Source data Start Marker

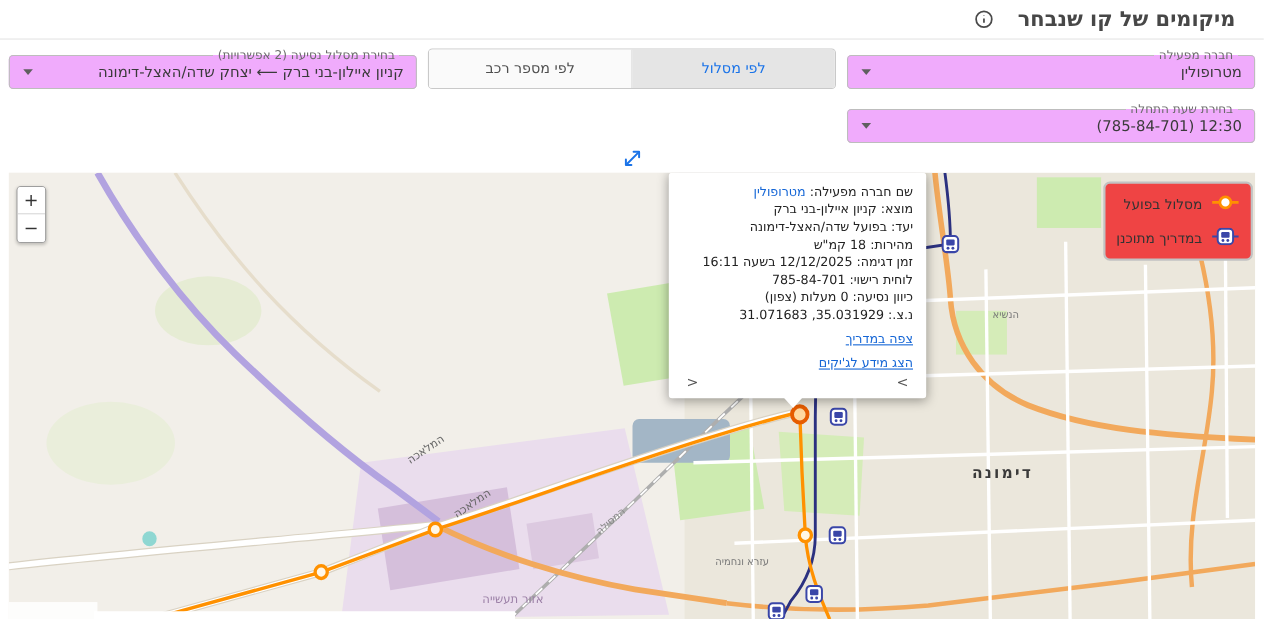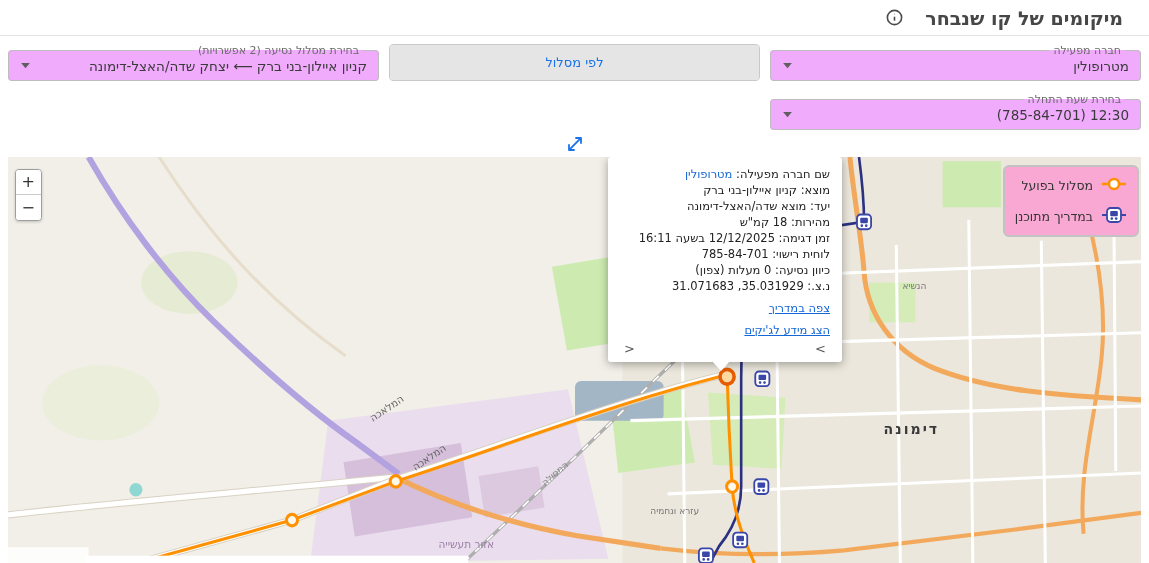--- a/index.html
+++ b/index.html
@@ -29,21 +29,21 @@
   .expand-btn { width:20px; height:20px; cursor:pointer; }
 
   
   .map { position:relative; flex:1 1 auto; margin:0 8px; background:#f2efe9; overflow:hidden; }
   .map-canvas { position:absolute; inset:0; width:100%; height:100%; }
 
   .zoom { position:absolute; top:12px; left:7px; width:27px; background:#fff; border:1px solid #9e9e9e; border-radius:4px; overflow:hidden; box-shadow:0 1px 3px rgba(0,0,0,.2); z-index:4; }
   .zoom button { display:block; width:100%; height:25px; background:#fff; border:none; font-family:inherit; font-size:16px; line-height:1; color:#333; cursor:pointer; }
   .zoom button:first-child { border-bottom:1px solid #ccc; }
 
-  .legend { position:absolute; top:8px; right:2px; background:#f9a8d4; border:2px solid #c2c2c2; border-radius:6px; padding:9px 10px; display:flex; flex-direction:column; gap:12px; z-index:4; }
+  .legend { position:absolute; top:8px; right:2px; background:#ef4444; border:2px solid #c2c2c2; border-radius:6px; padding:9px 10px; display:flex; flex-direction:column; gap:12px; z-index:4; }
   .legend-item { display:flex; align-items:center; gap:8px; font-size:12.5px; color:#333; white-space:nowrap; }
 
   .popup { position:absolute; top:0; left:600px; width:234px; background:#ffffff; border-radius:3px; box-shadow:0 2px 10px rgba(0,0,0,.35); padding:9px 12px 6px; font-size:11.5px; line-height:16px; color:#222; text-align:right; z-index:5; }
   .popup::after { content:""; position:absolute; bottom:-9px; left:104px; border-left:9px solid transparent; border-right:9px solid transparent; border-top:10px solid #fff; }
   .popup-line { min-height:16px; }
   .op-value { color:#1566d6; }
   .popup-link { display:inline-block; color:#1566d6; text-decoration:underline; cursor:pointer; margin-top:6px; }
   .popup-nav { position:relative; height:15px; margin-top:3px; }
   .popup-nav span { position:absolute; top:0; font-size:13px; color:#555; cursor:pointer; }
   .nav-l { left:4px; } .nav-r { right:4px; }
@@ -75,20 +75,21 @@
           <span class="adorn">
             <svg width="11" height="7" viewBox="0 0 12 8">
                 <path d="M1 1 L6 7 L11 1 Z" fill="#5f5f5f"></path>
               </svg>
           </span>
         </div>
       </fieldset>
 
       <div class="toggle-group">
         <button class="toggle selected">לפי מסלול</button>
+        <button class="toggle">לפי מספר רכב</button>
       </div>
 
 
       <fieldset class="field">
         <legend>בחירת מסלול נסיעה (2 אפשרויות)</legend>
         <div class="field-row">
           <span>קניון איילון-בני ברק ⟵ יצחק שדה/האצל-דימונה</span>
           <span class="adorn">
             <svg width="11" height="7" viewBox="0 0 12 8">
                 <path d="M1 1 L6 7 L11 1 Z" fill="#5f5f5f"></path>
@@ -243,21 +244,21 @@
             </g>
           </svg>
         </span>
         <span>במדריך מתוכנן</span>
       </div>
     </div>
 
     <div class="popup">
       <div class="popup-line"><span>שם חברה מפעילה:</span> <span class="op-value">מטרופולין</span></div>
       <div class="popup-line">מוצא: קניון איילון-בני ברק</div>
-      <div class="popup-line">יעד: מוצא שדה/האצל-דימונה</div>
+      <div class="popup-line">יעד: בפועל שדה/האצל-דימונה</div>
       <div class="popup-line">מהירות: 18 קמ"ש</div>
       <div class="popup-line">זמן דגימה: 12/12/2025 בשעה 16:11</div>
       <div class="popup-line">לוחית רישוי: 785-84-701</div>
       <div class="popup-line">כיוון נסיעה: 0 מעלות (צפון)</div>
       <div class="popup-line">נ.צ.: 35.031929, 31.071683</div>
       <div><a class="popup-link">צפה במדריך</a></div>
       <div><a class="popup-link">הצג מידע לג'יקים</a></div>
       <div class="popup-nav">
         <span class="nav-l">&lt;</span>
         <span class="nav-r">&gt;</span>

Source data End Marker

**Task brief**
For each line in the data above that contains the string "border", extract the line.

**Solution to this problem**
   .zoom { position:absolute; top:12px; left:7px; width:27px; background:#fff; border:1px solid #9e9e9e; border-radius:4px; overflow:hidden; box-shadow:0 1px 3px rgba(0,0,0,.2); z-index:4; }
   .zoom button { display:block; width:100%; height:25px; background:#fff; border:none; font-family:inherit; font-size:16px; line-height:1; color:#333; cursor:pointer; }
   .zoom button:first-child { border-bottom:1px solid #ccc; }
-  .legend { position:absolute; top:8px; right:2px; background:#f9a8d4; border:2px solid #c2c2c2; border-radius:6px; padding:9px 10px; display:flex; flex-direction:column; gap:12px; z-index:4; }
+  .legend { position:absolute; top:8px; right:2px; background:#ef4444; border:2px solid #c2c2c2; border-radius:6px; padding:9px 10px; display:flex; flex-direction:column; gap:12px; z-index:4; }
   .popup { position:absolute; top:0; left:600px; width:234px; background:#ffffff; border-radius:3px; box-shadow:0 2px 10px rgba(0,0,0,.35); padding:9px 12px 6px; font-size:11.5px; line-height:16px; color:#222; text-align:right; z-index:5; }
   .popup::after { content:""; position:absolute; bottom:-9px; left:104px; border-left:9px solid transparent; border-right:9px solid transparent; border-top:10px solid #fff; }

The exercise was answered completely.